Konsul Malaysia Akui Asap Sudah Sampai Negeri Jiran Hari Ini

Asap-Selimuti-Pekanbaru.jpg
(RIAUONLINE.CO.ID/ISTIMEWA)

RIAU ONLINE, PEKANBARU - Konsul Malaysia di Pekanbaru, Wan Nurshima Wan Jusoh, mengakui asap akibat Kebakaran Hutan dan Lahan (Karhutla) di Riau sudah sampai negeri jiran tersebut. 

Asap dari Karhutla di Sumatera, terutama Riau, sudah dirasakan warga Malaysia sejak Rabu, 31 Juli 2019 dan hari ini, Kamis, 1 Agustus 2019. 

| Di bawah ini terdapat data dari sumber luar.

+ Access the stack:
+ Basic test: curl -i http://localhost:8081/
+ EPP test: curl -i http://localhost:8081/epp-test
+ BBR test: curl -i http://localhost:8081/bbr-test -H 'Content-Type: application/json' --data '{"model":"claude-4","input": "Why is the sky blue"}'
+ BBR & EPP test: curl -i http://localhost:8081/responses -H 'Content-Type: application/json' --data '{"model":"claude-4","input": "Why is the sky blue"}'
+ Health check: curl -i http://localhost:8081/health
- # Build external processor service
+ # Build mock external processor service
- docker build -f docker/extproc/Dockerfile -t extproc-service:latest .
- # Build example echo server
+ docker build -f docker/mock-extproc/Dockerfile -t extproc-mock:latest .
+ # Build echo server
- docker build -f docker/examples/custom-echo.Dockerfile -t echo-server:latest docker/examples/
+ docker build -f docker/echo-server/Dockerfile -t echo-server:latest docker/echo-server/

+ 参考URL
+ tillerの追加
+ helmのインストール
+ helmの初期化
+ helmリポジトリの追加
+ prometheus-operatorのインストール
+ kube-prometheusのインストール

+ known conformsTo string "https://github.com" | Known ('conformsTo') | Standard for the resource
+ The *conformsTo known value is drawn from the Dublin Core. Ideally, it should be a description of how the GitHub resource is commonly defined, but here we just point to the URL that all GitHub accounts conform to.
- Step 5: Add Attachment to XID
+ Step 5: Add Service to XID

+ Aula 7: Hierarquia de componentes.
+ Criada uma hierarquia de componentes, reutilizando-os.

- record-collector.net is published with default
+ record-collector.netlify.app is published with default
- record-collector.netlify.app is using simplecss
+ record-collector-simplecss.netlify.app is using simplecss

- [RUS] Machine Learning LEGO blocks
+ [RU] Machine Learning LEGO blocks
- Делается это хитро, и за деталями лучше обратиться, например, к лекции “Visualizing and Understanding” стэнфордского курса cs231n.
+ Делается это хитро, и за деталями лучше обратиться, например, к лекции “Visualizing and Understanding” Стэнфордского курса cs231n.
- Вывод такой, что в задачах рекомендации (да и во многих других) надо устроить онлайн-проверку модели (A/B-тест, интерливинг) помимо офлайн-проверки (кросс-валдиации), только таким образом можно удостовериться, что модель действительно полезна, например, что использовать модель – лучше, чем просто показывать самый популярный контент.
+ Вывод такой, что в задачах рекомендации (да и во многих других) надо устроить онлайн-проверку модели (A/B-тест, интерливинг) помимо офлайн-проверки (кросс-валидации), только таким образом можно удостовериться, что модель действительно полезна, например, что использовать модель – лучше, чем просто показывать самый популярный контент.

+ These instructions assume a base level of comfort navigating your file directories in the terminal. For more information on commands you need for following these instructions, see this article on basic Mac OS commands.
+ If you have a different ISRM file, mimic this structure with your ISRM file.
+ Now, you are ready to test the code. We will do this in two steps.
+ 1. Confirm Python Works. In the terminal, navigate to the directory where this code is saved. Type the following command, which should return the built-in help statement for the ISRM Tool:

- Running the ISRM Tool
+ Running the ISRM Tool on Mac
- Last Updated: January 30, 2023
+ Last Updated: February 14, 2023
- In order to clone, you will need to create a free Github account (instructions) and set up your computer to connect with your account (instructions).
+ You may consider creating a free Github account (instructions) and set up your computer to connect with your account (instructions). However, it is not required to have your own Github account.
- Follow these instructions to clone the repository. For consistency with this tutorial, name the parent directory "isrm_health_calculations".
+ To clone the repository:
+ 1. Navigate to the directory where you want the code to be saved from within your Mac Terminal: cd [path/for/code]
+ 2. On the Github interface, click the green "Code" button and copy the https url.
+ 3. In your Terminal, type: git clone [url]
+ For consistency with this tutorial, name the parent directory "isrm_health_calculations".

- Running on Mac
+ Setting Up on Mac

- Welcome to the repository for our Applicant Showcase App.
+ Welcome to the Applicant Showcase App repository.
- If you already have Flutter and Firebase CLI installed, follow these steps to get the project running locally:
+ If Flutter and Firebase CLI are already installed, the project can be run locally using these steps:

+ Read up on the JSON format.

"Ya benar. Asap sudah sampai di Malaysia. Saya sudah baca dari media," kata Konsul Malaysia, Wan Nurshima Wan Jusoh secara khusus kepada RIAUONLINE.CO.ID, usai konferensi pers Tourism Malaysia Product Seminat di Kota Bertuah, di Hotel Pangeran, Pekanbaru. 

Dua hari terakhir, Rabu dan Kamis, titik api semakin meningkat. Selain itu, dampak lainnya jarak pandang juga semakin berkurang. Rabu lalu, jarak pandang di Kota Pekanbaru mencapai 4 km. Sedangkan di Pelalawan, dari 2 km turun drastis menjadi 800 meter hari ini. 

Berdasarkan Indeks Standar Pencemaran Udara (ISPU) dipantau dari jam ke jam oleh Badan Metereologi, Klimatologi dan Geofisika (BMKG), konsentrasi PM10 di Pekanbaru hingga Kamis siang pukul 11.00 WIB di angka 100.67 gram/m3 dengan status Sedang. 

Wan Nurshima Wan Jusoh

WAN Nurshima Wan Jusoh, (tengah) Konsul Malaysia di Pekanbaru. 

Namun, ada kecenderungan dinihari hingga subuh terus turun. Kamis subuh, konsentrasi PM10 menunjukkan status sedang dengan angka 74,44 gram/m3 pada pukul 04.00 WIB, dan 75,58 gram/m3 di pukul 05.00 WIB. 

Sebelumnya, Kamis pagi, BMKG Stasiun Pekanbaru juga merilis jarak pandang di Kabupaten Pelalawan turun hingga 800 meter dibandingkan sehari sebelumnya. 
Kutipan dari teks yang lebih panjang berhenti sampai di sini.